Here’s a sample of what we were able to accomplish right here at the office on our own personal vehicles.
Will There Be Fallout From The $15 Million Dollar Ruling In Connecticut?
After reading the news yesterday about the ruling in which a group of repair shops won $15 million in a verdict against an insurer for allegedly dictating repair labor prices, and pushing vehicle owners to use certain shops, it will be interesting to see where this leads.
Will this ruling cause waves nationwide? It’s too early to tell but with the Attorney General of Connecticut strongly supporting the ruling and that fact he is asking the Federal Government to review on a national level could move this issue to the forefront.
The core issue is that when Insurers attempt to dictate reduced labor rates with non DRP shops to a level they have arranged with their DRP facilities, they are stepping into questionable territory. A more accurate labor rate analysis would survey all repair shops in an area to create what is a fair market survey.
Secondly, Insurers who strongly push DRP programs risk the appearance of steering vehicle owners to shops thus pressuring these owners to have the repairs completed at shops the Insurer has a relationship with.

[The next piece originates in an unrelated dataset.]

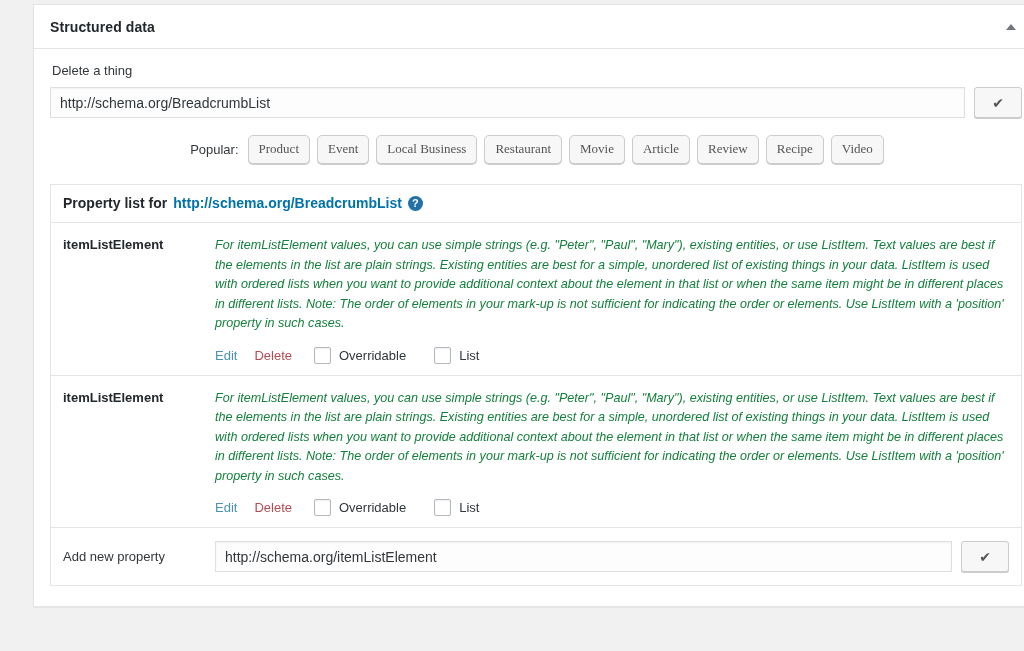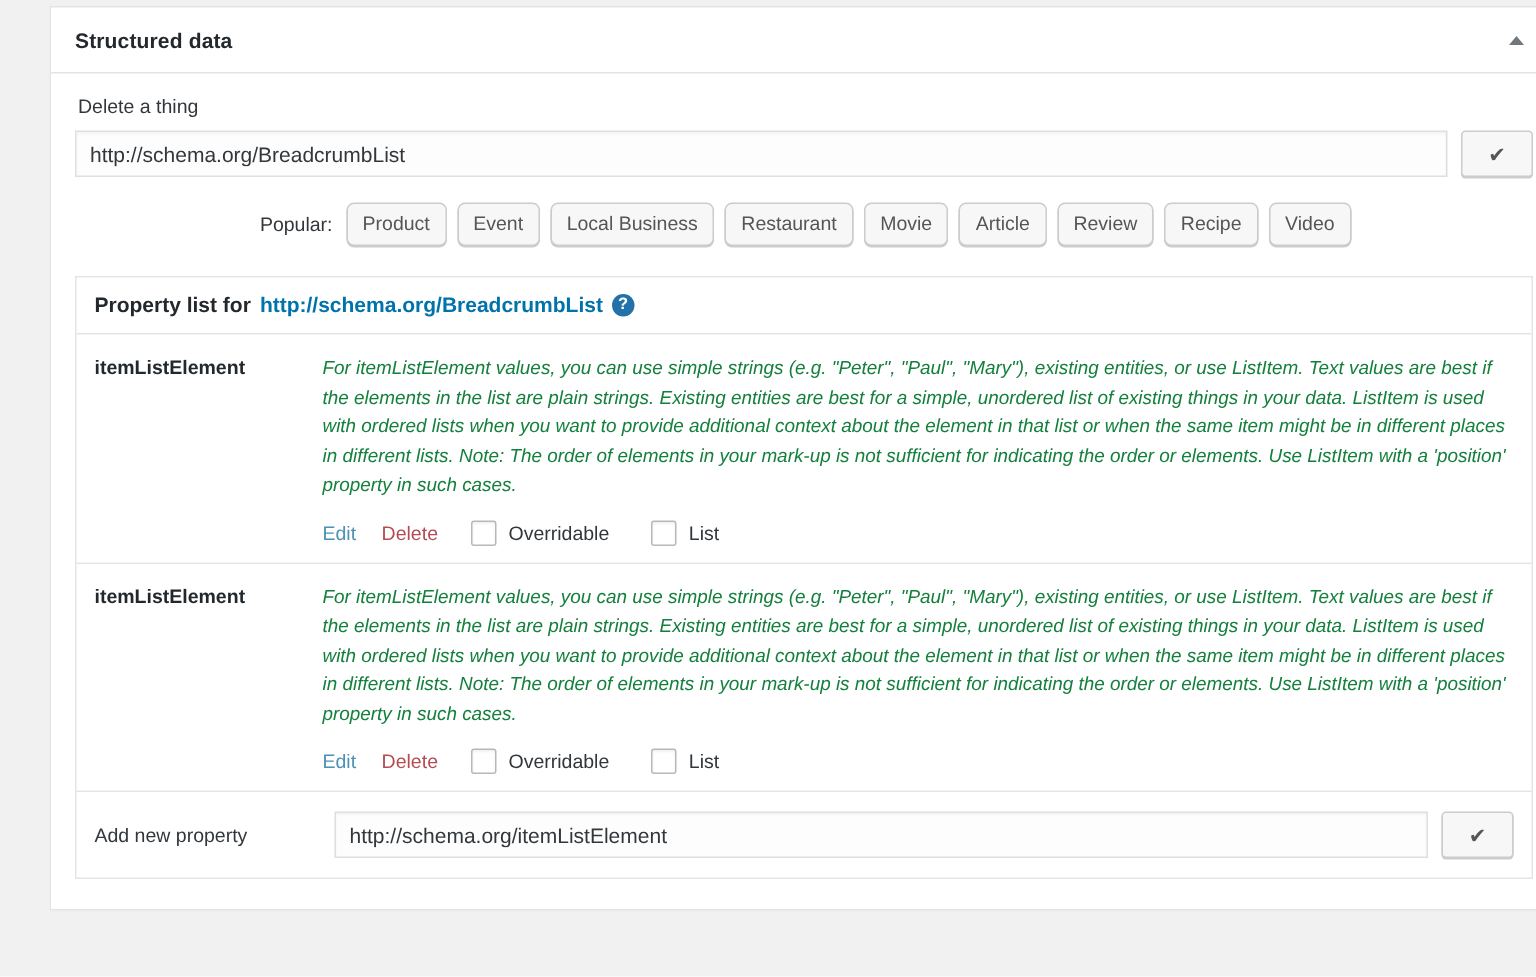"Product" .pill { font-family: Liberation Sans, sans-serif -> Liberation Serif, serif }
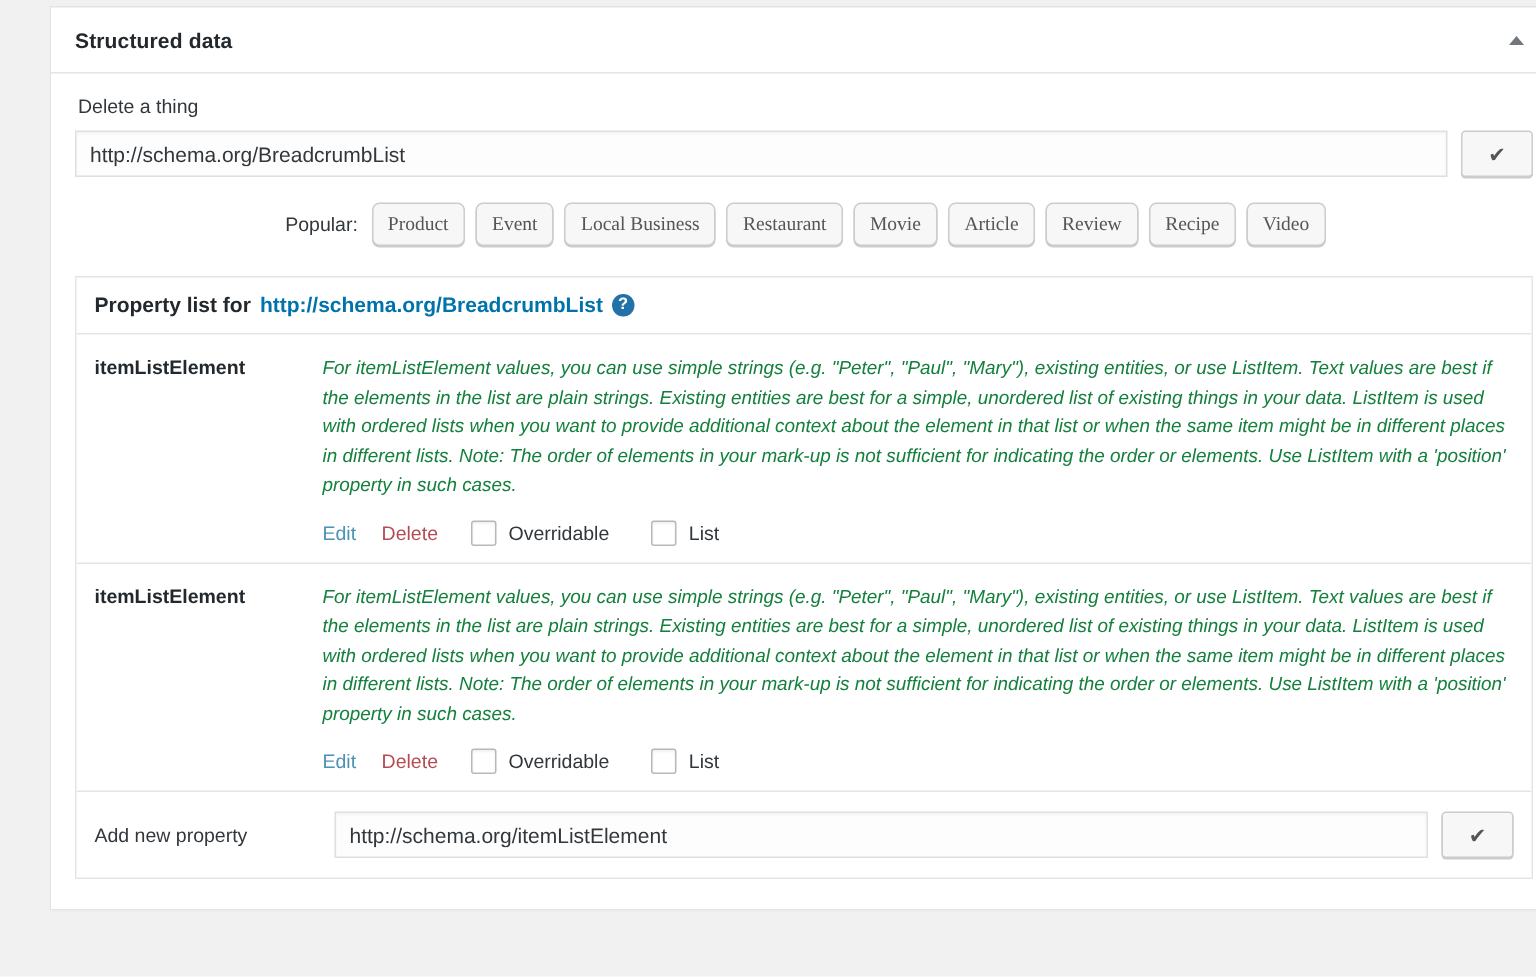"Add new property" .add-row { gap: 8px -> 0 }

Over the past five years we’ve seen many Insurers cycle through the DRP model and out and back again. Every time this happens, a new crop of managers hope that DRP’s will help their office control costs. Ultimately, however, DRP programs end up costing more in the long run in than had the Insurer simply conducted an independent appraisal which accurately assesses the damage and was fairly negotiated with a repair shop of the vehicle owner’s choice. I’ve seen all sides first hand and am a big believer that vehicle owners should always take their vehicle to the repair shop of their choice. Ninety-nine percent of the time a highly trained and skilled auto damage appraiser can work with any shop to come to an accurate, fair and reasonable assessment to put the vehicle owner’s car back into pre-accident condition. Unnecessary costs can be contained when the focus is on appraisal accuracy, use of alternative and recycled parts and reasonable negotiations rather than cut rate labor costs and funneling of vehicles to certain facilities.